Below are the records; copy out every line that holds the word "Core".

[Start of section]

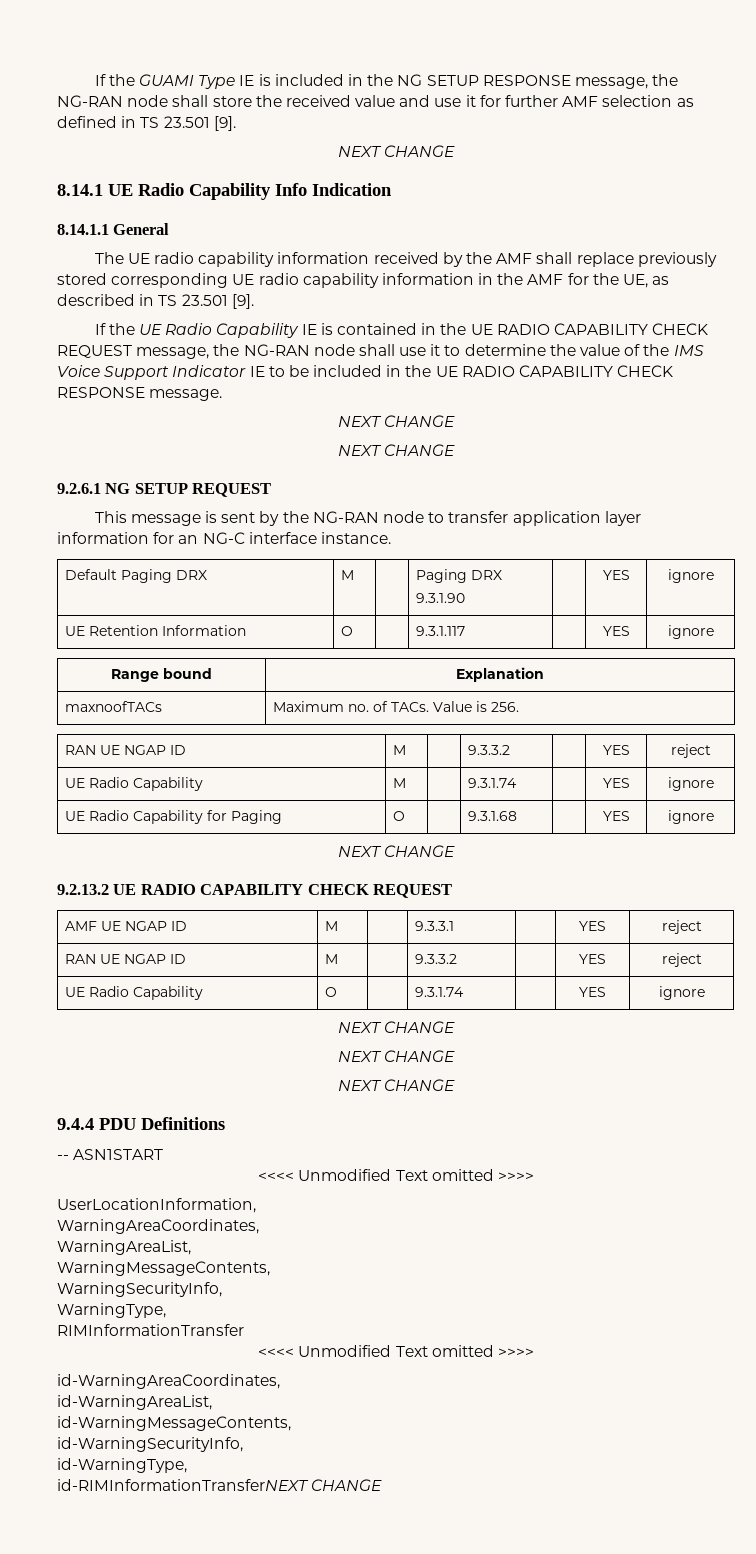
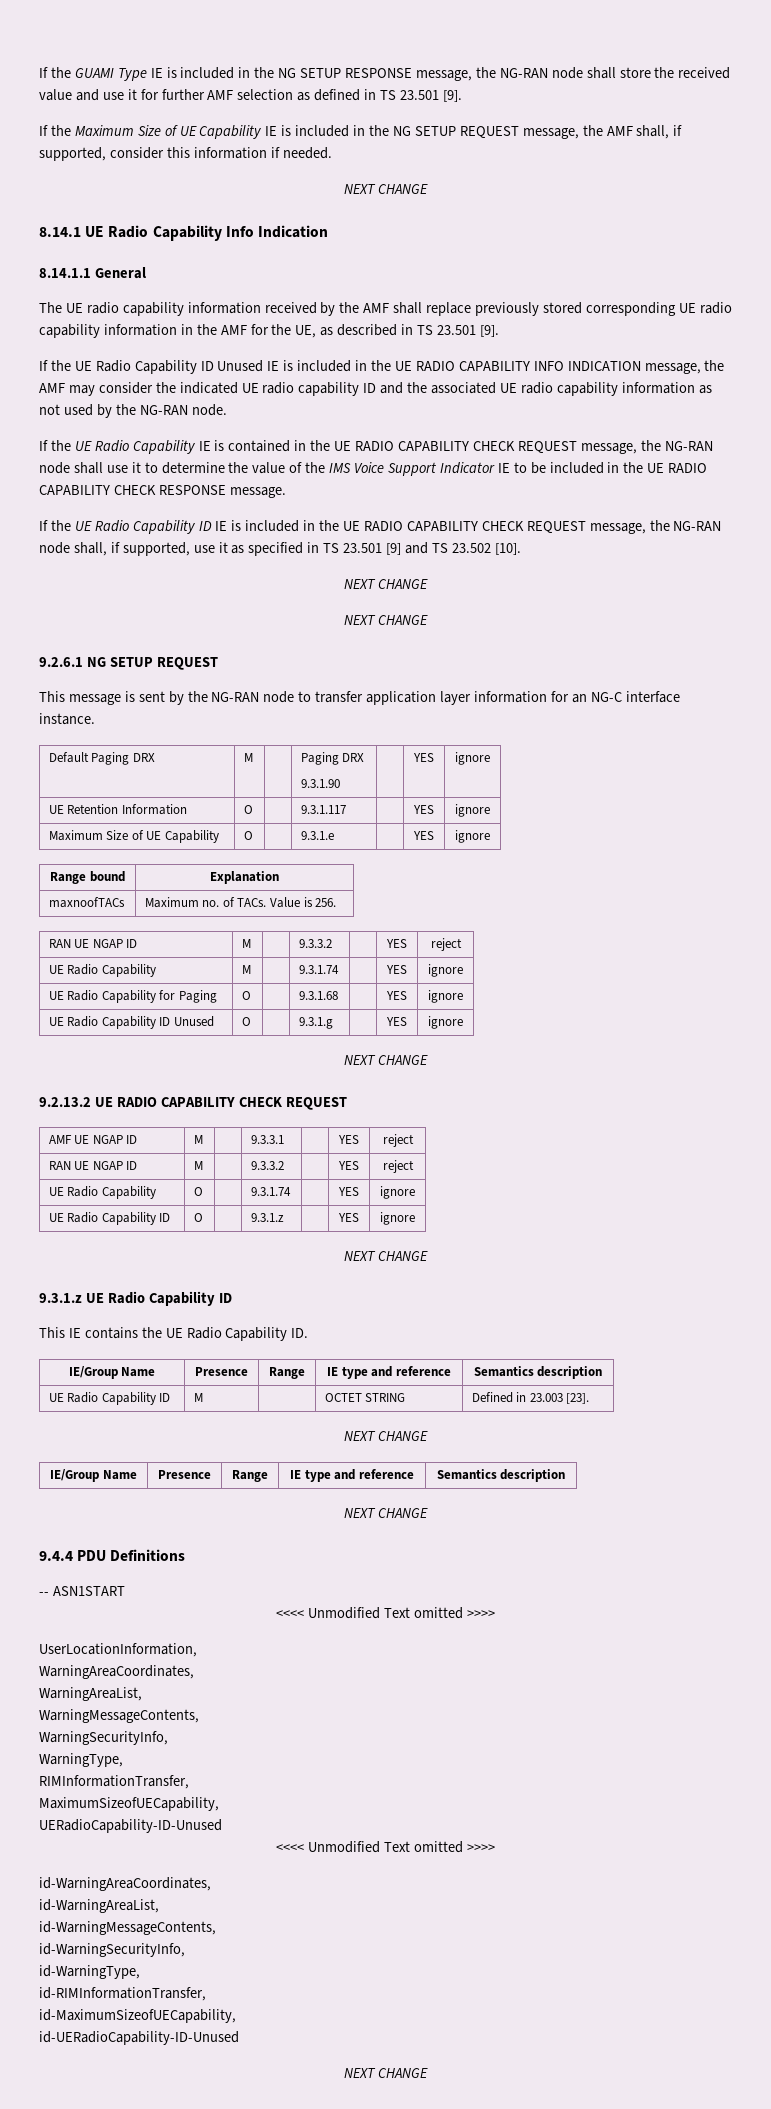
+ If the Maximum Size of UE Capability IE is included in the NG SETUP REQUEST message, the AMF shall, if supported, consider this information if needed.
+ If the UE Radio Capability ID Unused IE is included in the UE RADIO CAPABILITY INFO INDICATION message, the AMF may consider the indicated UE radio capability ID and the associated UE radio capability information as not used by the NG-RAN node.
+ If the UE Radio Capability ID IE is included in the UE RADIO CAPABILITY CHECK REQUEST message, the NG-RAN node shall, if supported, use it as specified in TS 23.501 [9] and TS 23.502 [10].
+ Maximum Size of UE Capability | O | | 9.3.1.e | | YES | ignore
+ UE Radio Capability ID Unused | O | | 9.3.1.g | | YES | ignore
  UE Radio Capability | O | | 9.3.1.74 | | YES | ignore
+ UE Radio Capability ID | O | | 9.3.1.z | | YES | ignore
  NEXT CHANGE
+ 9.3.1.z UE Radio Capability ID
+ This IE contains the UE Radio Capability ID.
+ IE/Group Name | Presence | Range | IE type and reference | Semantics description
+ UE Radio Capability ID | M | | OCTET STRING | Defined in 23.003 [23].
  NEXT CHANGE
+ IE/Group Name | Presence | Range | IE type and reference | Semantics description
- RIMInformationTransfer
+ RIMInformationTransfer,
+ MaximumSizeofUECapability,
+ UERadioCapability-ID-Unused
- id-RIMInformationTransferNEXT CHANGE
+ id-RIMInformationTransfer,
+ id-MaximumSizeofUECapability,
+ id-UERadioCapability-ID-Unused
+ NEXT CHANGE

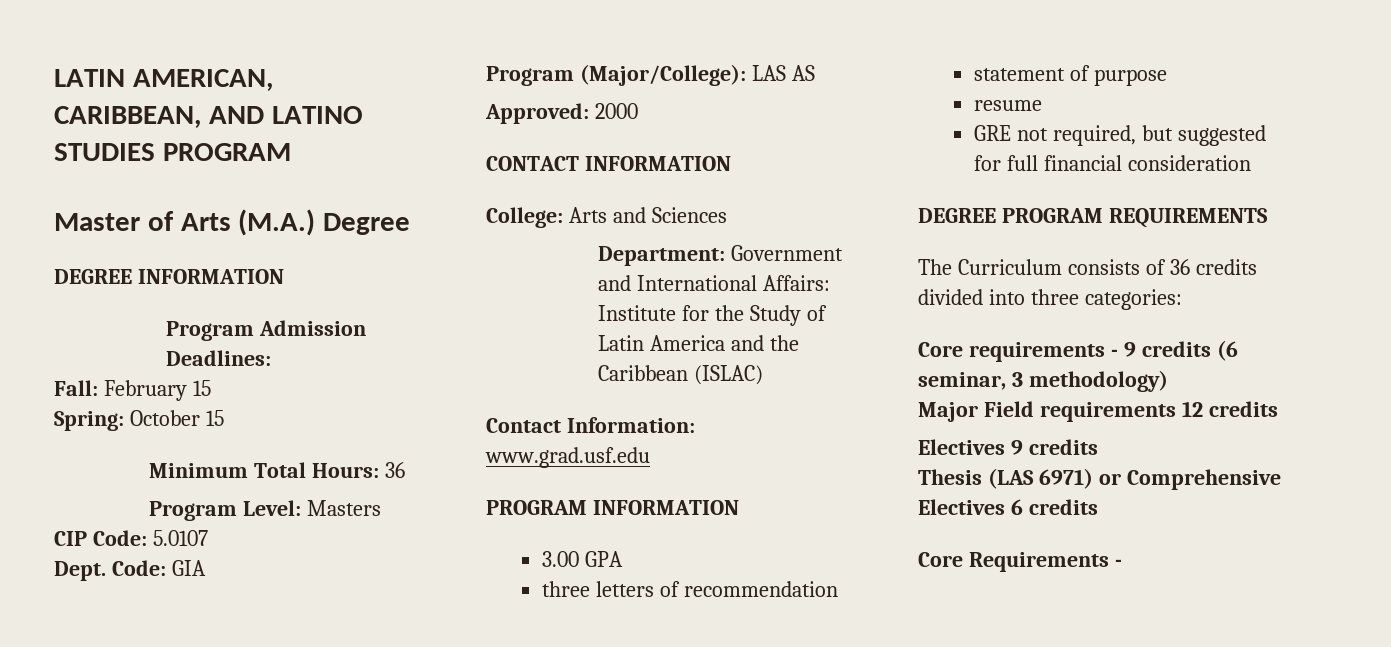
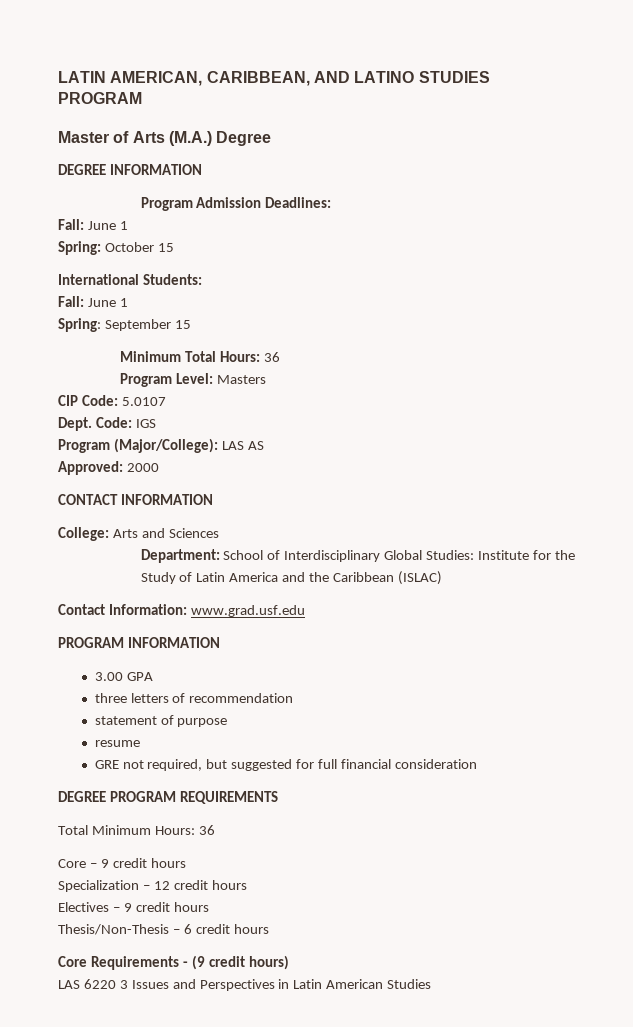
  Program Admission Deadlines:
- Fall: February 15
+ Fall: June 1
+ International Students:
+ Fall: June 1
+ Spring: September 15
- Code: GIA
+ Code: IGS
- Department: Government and International Affairs: Institute for the Study of Latin America and the Caribbean (ISLAC)
+ Department: School of Interdisciplinary Global Studies: Institute for the Study of Latin America and the Caribbean (ISLAC)
- The Curriculum consists of 36 credits divided into three categories:
- Core requirements - 9 credits (6 seminar, 3 methodology)
- Major Field requirements 12 credits
- Electives 9 credits
- Thesis (LAS 6971) or Comprehensive Electives 6 credits
- Core Requirements -
+ Total Minimum Hours: 36
+ Core – 9 credit hours
+ Specialization – 12 credit hours
+ Electives – 9 credit hours
+ Thesis/Non-Thesis – 6 credit hours
+ Core Requirements - (9 credit hours)
+ LAS 6220 3 Issues and Perspectives in Latin American Studies

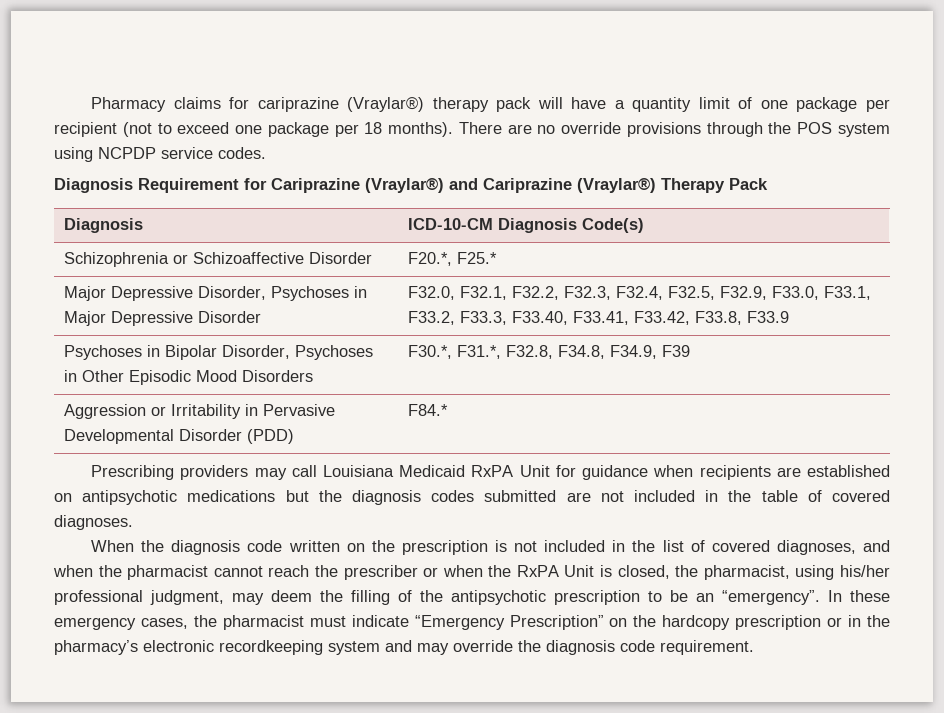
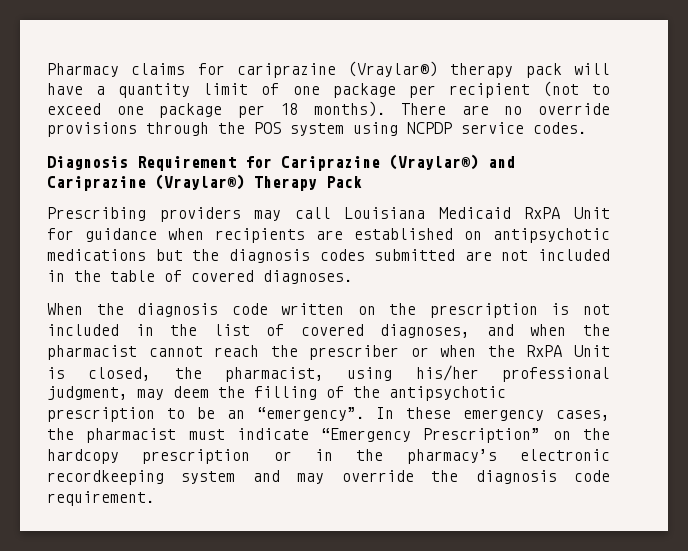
- Diagnosis | ICD-10-CM Diagnosis Code(s)
- Schizophrenia or Schizoaffective Disorder | F20.*, F25.*
- Major Depressive Disorder, Psychoses in Major Depressive Disorder | F32.0, F32.1, F32.2, F32.3, F32.4, F32.5, F32.9, F33.0, F33.1, F33.2, F33.3, F33.40, F33.41, F33.42, F33.8, F33.9
- Psychoses in Bipolar Disorder, Psychoses in Other Episodic Mood Disorders | F30.*, F31.*, F32.8, F34.8, F34.9, F39
- Aggression or Irritability in Pervasive Developmental Disorder (PDD) | F84.*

[End of section]

■ ANSWER TO THIS PROBLEM ■
- Core requirements - 9 credits (6 seminar, 3 methodology)
- Core Requirements -
+ Core – 9 credit hours
+ Core Requirements - (9 credit hours)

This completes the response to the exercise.